= Frauke Heard-Bey =

German historian

Dr Frauke Heard-Bey is a German historian, political scientist, author and researcher. She is the author of From Trucial States to United Arab Emirates, considered a classic text on the Gulf.

She is widely recognised as one of the most influential historians and researchers on the United Arab Emirates, its tribes and its social and political development leading up to the establishment of the UAE as a nation. She was an active participant in the establishment of the Abu Dhabi based Centre for Documentation and Research, now the UAE National Archive, where she has worked since 1969.

== Early life ==
Heard-Bey was born in Berlin in 1941, and was the second daughter of Rear-Admiral Erich Bey. Her father commanded the taskforce including the battleship Scharnhorst in the Battle of the North Cape on 26 December 1943, during which he was killed. The Bey family lived in Gera in Thuringia but fled the GDR illegally to live in Rottweil in 1952. While at school Heard-Bey worked in the UK as an Au pair, during which time she met and embarked on a relationship with English student David Heard.

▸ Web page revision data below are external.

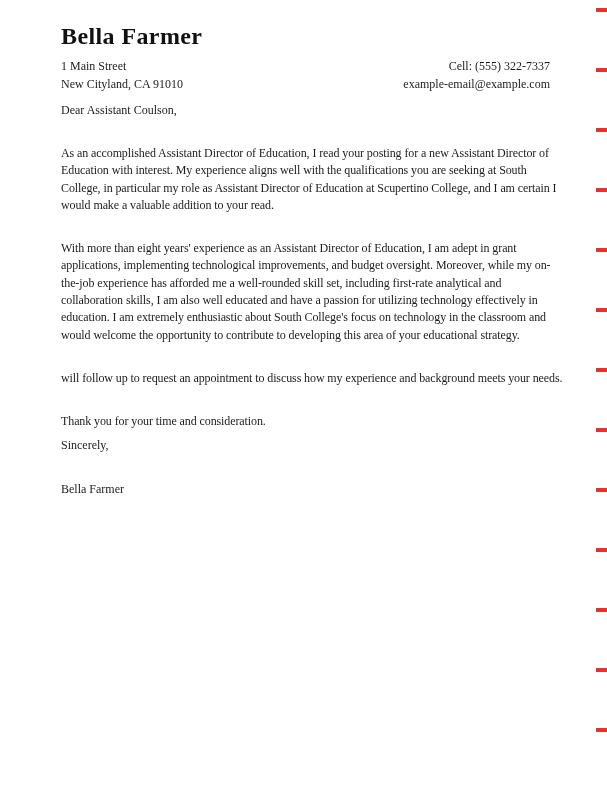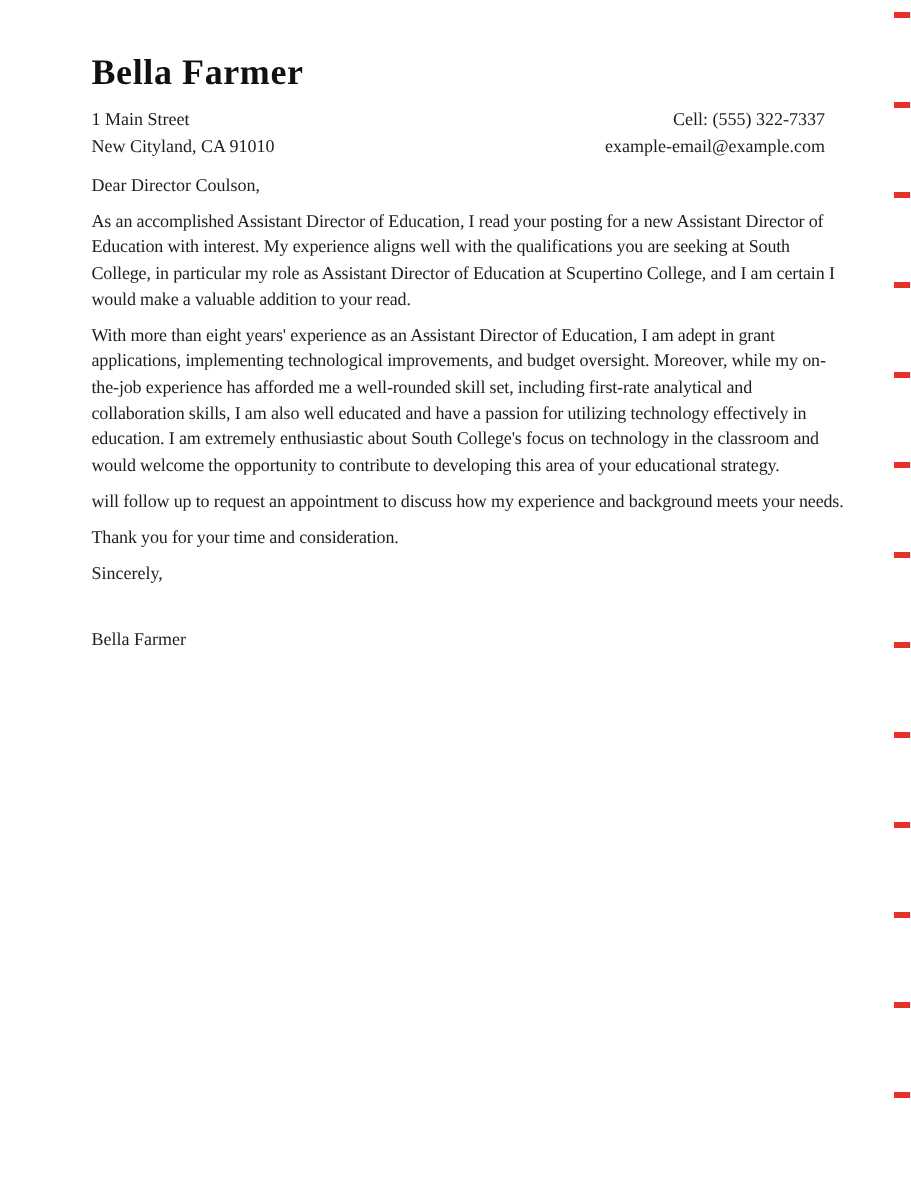"Bella Farmer" .page { padding: 36px 57px 0 61px -> 23px 57px 0 61px }
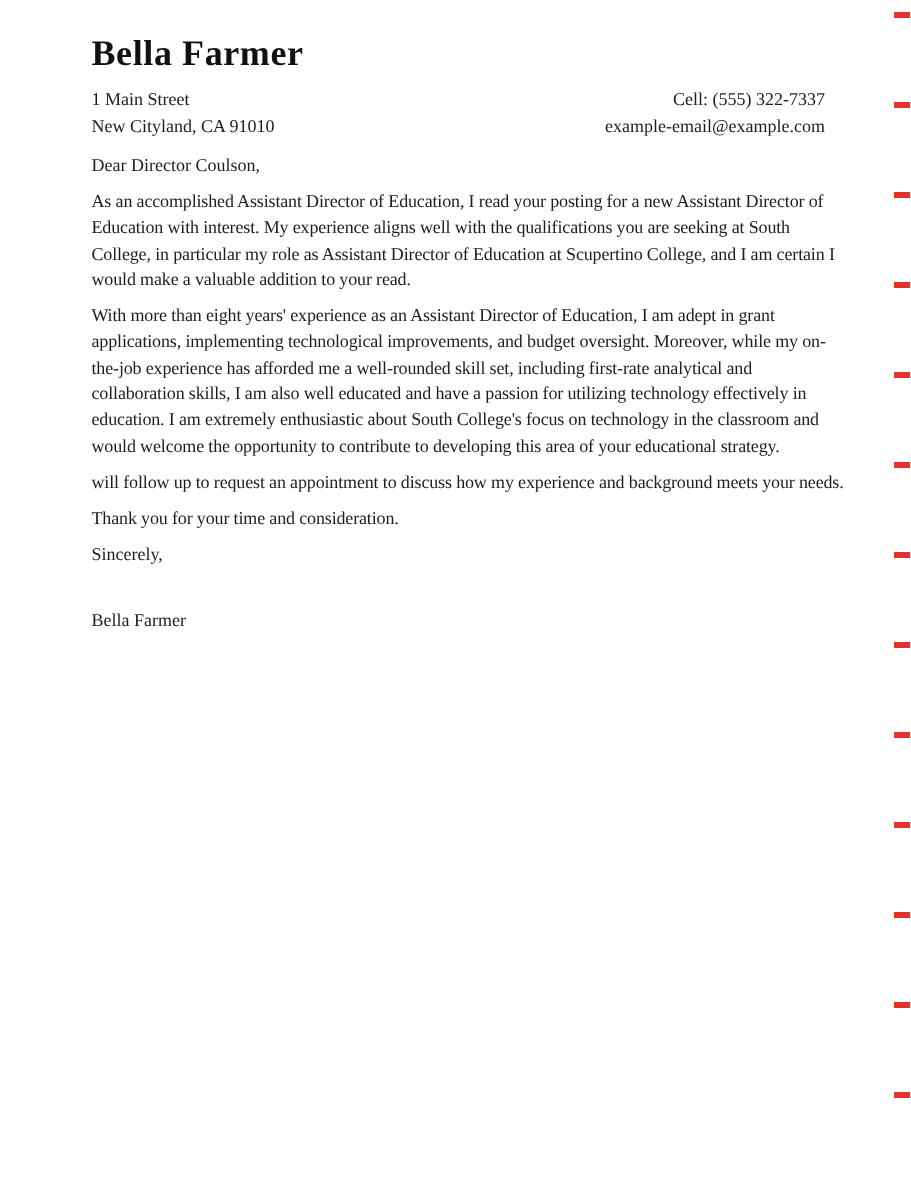"Dear Director Coulson," div.greeting { text: Director -> Assistant }
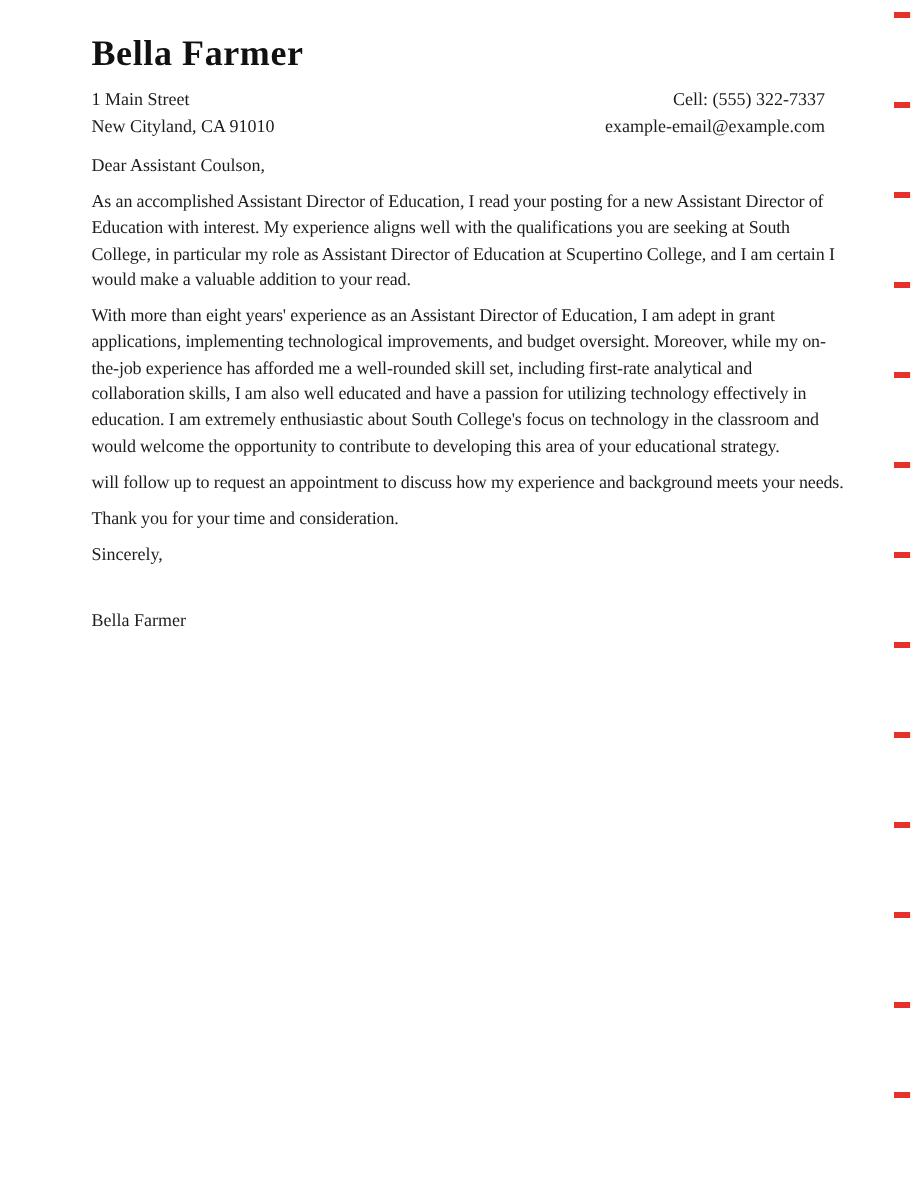"As an accomplished Assistant Director" .para { margin-top: 7px -> 26px }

Attending Heidelberg University from 1961, she studied history, Political Science and English, continuing her studies at the Freie Universität in West Berlin, graduating with a Ph.D. in 1967. In September that year, she married David Heard, who had taken up a position in 1963 working as a geologist and petroleum engineer in Abu Dhabi. Moving to Abu Dhabi to be with Heard, she studied Arabic and worked on a shortened version of her doctoral thesis, on Berlin politics following World War I, which was published as a book in 1968 by Kohlhammer.

== Research ==
Heard-Bey joined the Centre for Documentation and Research in Abu Dhabi in 1969, based in the former home of the Ruler of Abu Dhabi, Sheikh Shakhbut bin Sultan Al Nahyan, the Qasr Al Hosn. Originally set up in anticipation of border disputes, prior to the foundation of the United Arab Emirates on 2 December 1971, the centre moved out of Qasr Al Hosn in 1998 to its current location near the Sharia Court, and in 2014 was established as the UAE National Archives.

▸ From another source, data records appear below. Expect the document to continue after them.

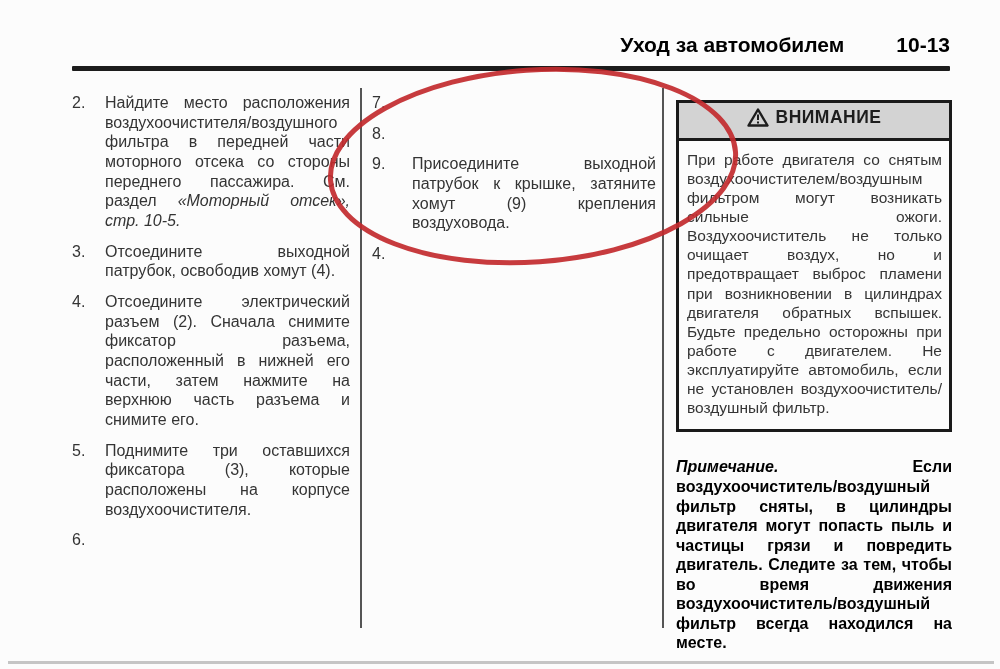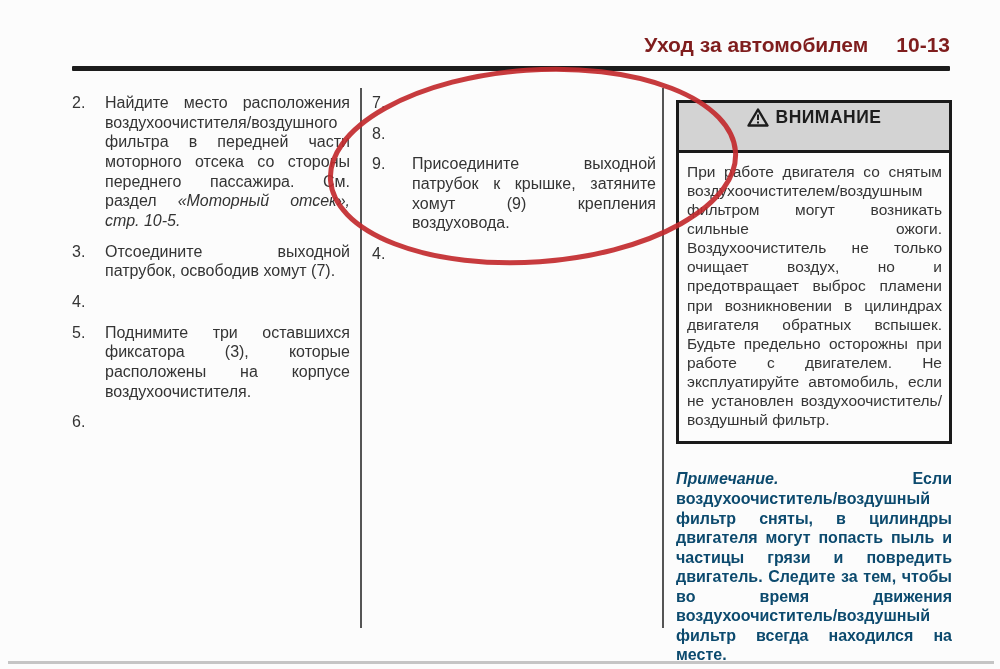"Уход за автомобилем" .header { color: #7f1d1d -> #000000; gap: 28px -> 52px }
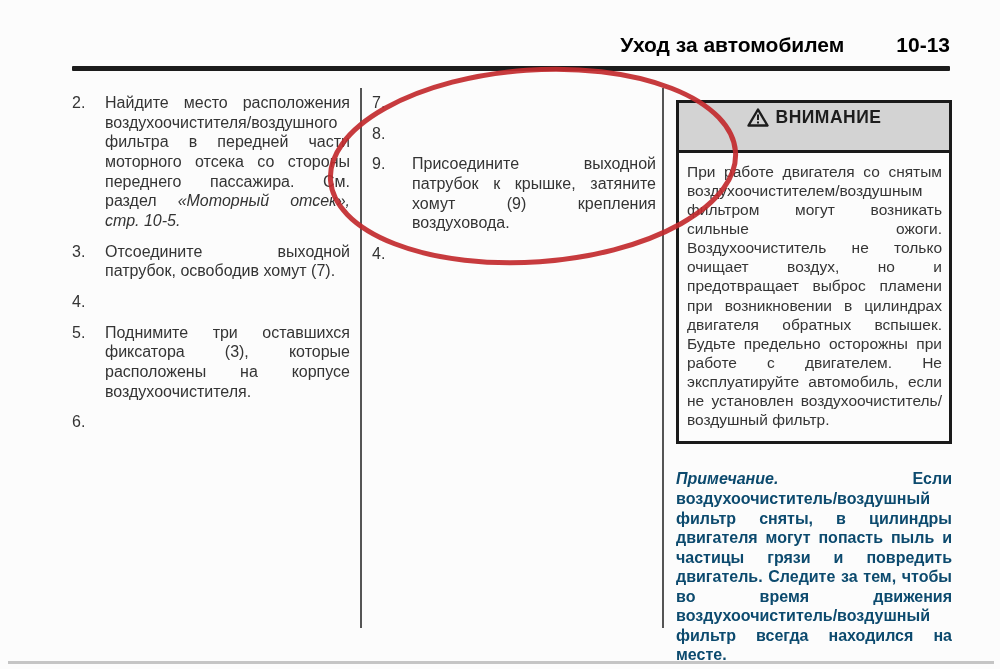"ВНИМАНИЕ" .warn-head { padding: 4px 0 21px 0 -> 4px 0 9px 0 }
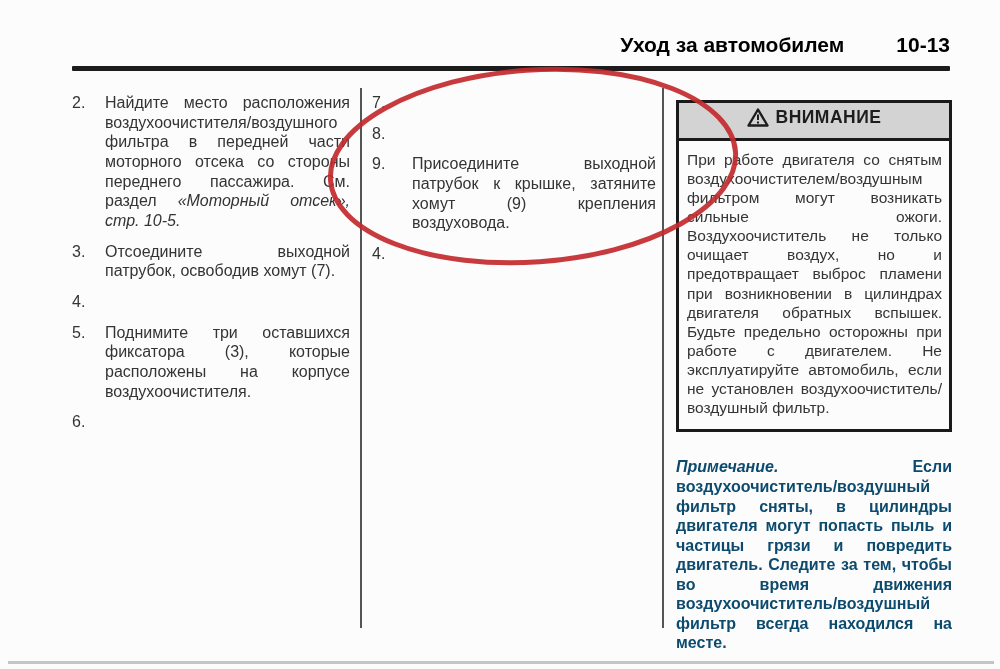"Отсоедините выходной патрубок, освободив" span.txt { text: 7 -> 4 }
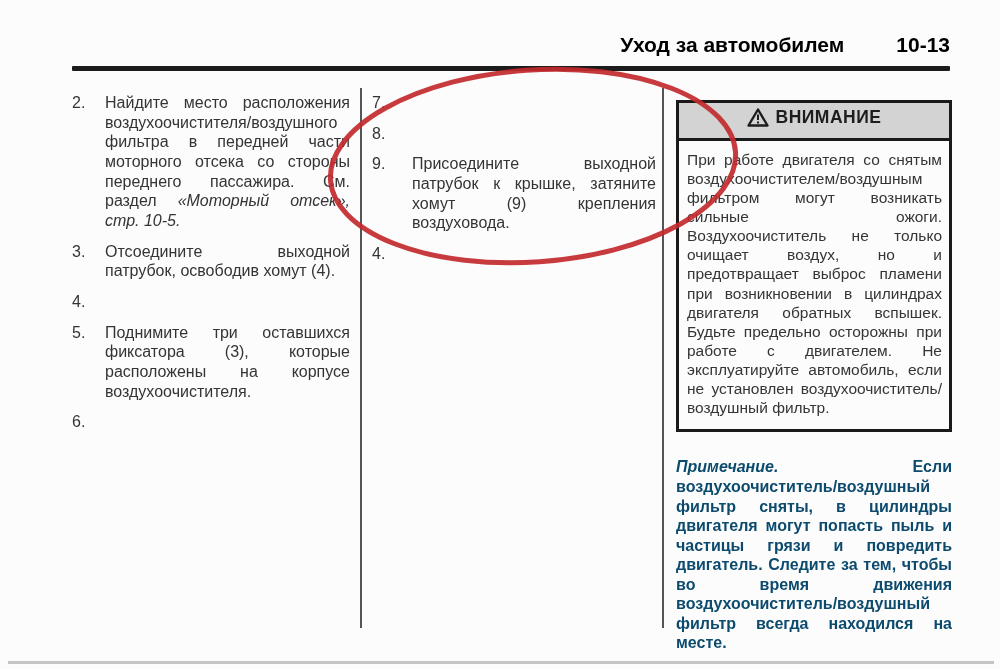"Отсоедините электрический разъем (2)." span.txt { html: none -> <span>Отсоедините электрический разъем (2). Сначала снимите фиксатор разъема, расположенный в нижней его части, затем нажмите на верхнюю часть разъема и снимите его.</span> }
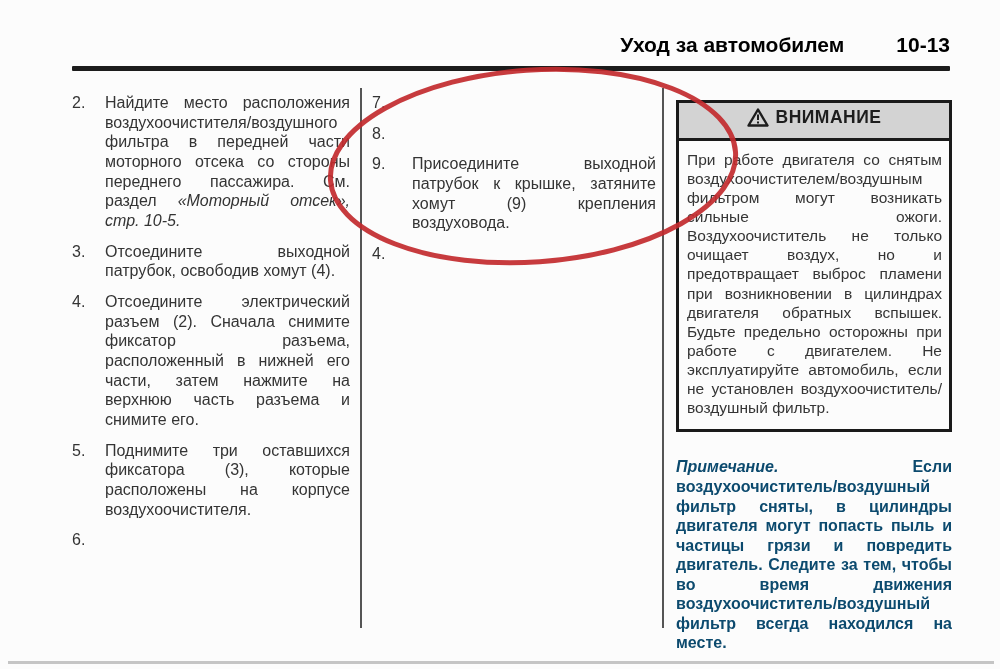"Примечание. Если" .note { color: #0c4a6e -> #000000 }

Heard-Bey has authored over 75 articles in foreign academic journals, joint books, published seminar papers and reviews. In 1994 she was awarded the Bundesverdienstkreuz by President Richard von Weizsäcker and in 2007 received the Abu Dhabi Award from Sheikh Mohammad bin Zayed.

== Books ==
- From Trucial States to United Arab Emirates. A Society in Transition was originally published by Longman in 1982, with a second edition in 1996. A third edition was published by Dubai-based Motivate Publishing in 2004. It was finally published in her native German in 2010.

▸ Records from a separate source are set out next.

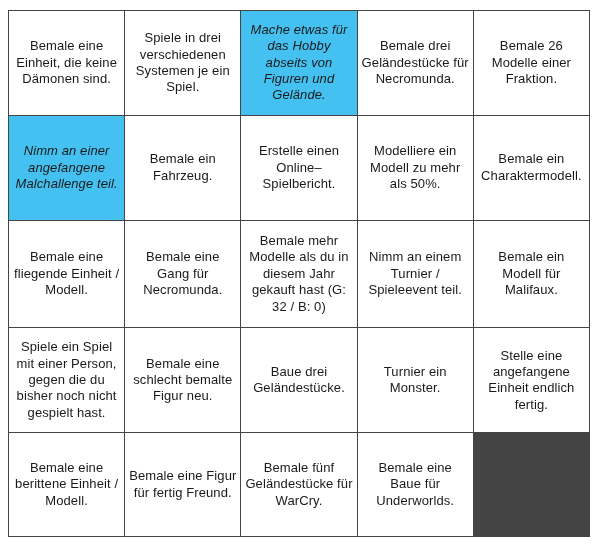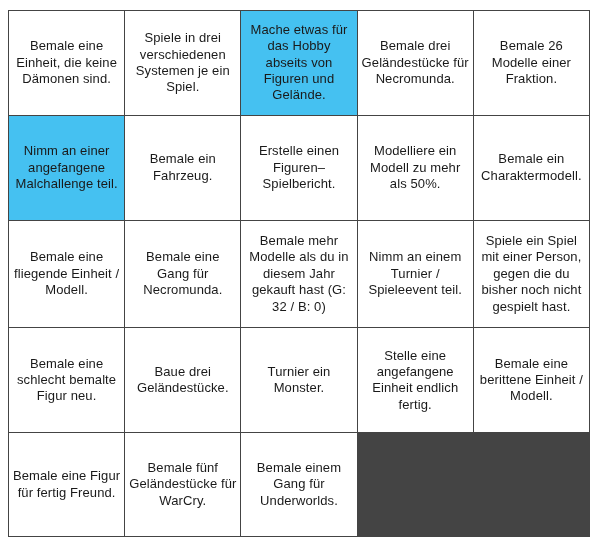"Mache etwas für das Hobby" .cell.highlighted { font-style: none -> italic }
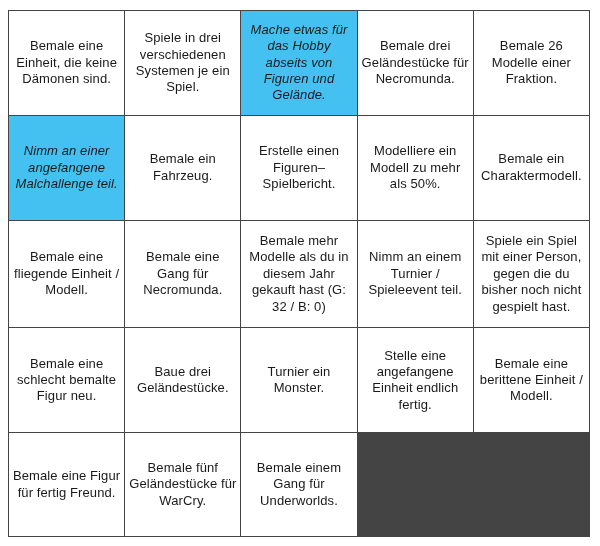"Erstelle einen Figuren–Spielbericht." span { text: Figuren -> Online }
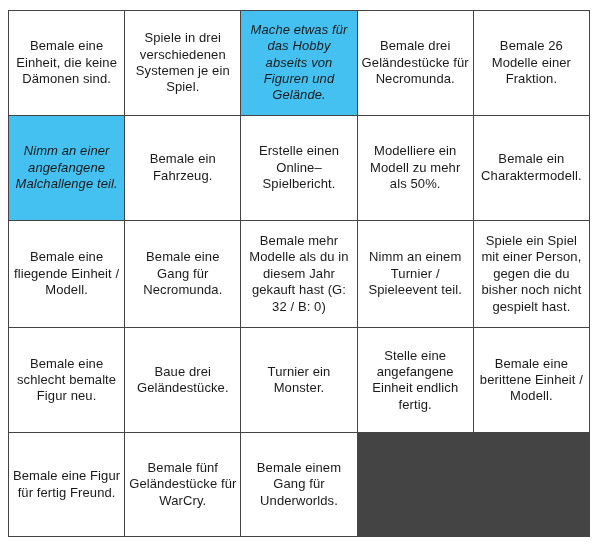"Bemale ein Modell für Malifaux." div.cell { html: none -> <div> <span>Bemale ein Modell für Malifaux.</span> </div> }
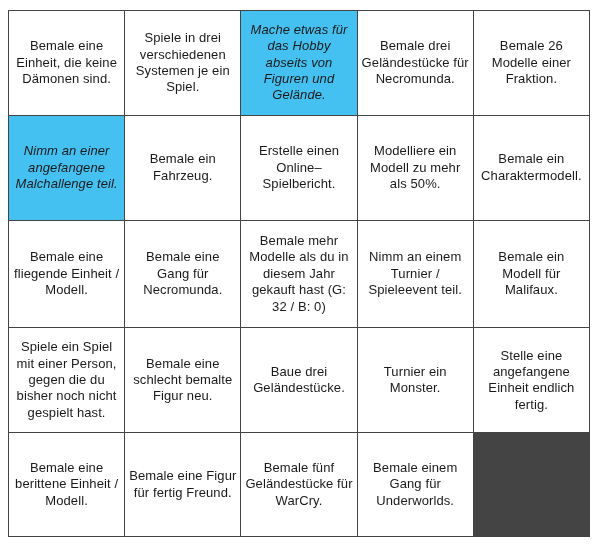"Bemale einem Gang für Underworlds." span { text: einem Gang -> eine Baue }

- Abu Dhabi, the United Arab Emirates and the Gulf Region: Fifty Years of Transformation was published by Gerlach Press in Berlin in 2017.

== Personal life ==
David Heard was, until 2005, the representative of the Abu Dhabi Petroleum Company and was himself an author, charting the history of the UAE's oil industry in From Pearls to Oil. They had three children, born between 1975 and 1983. Heard died in October 2024. The Frauke Heard-Bey and David Heard collection of documents amassed by the couple over fifty years of research on the history of the Emirates is held at New York University Abu Dhabi.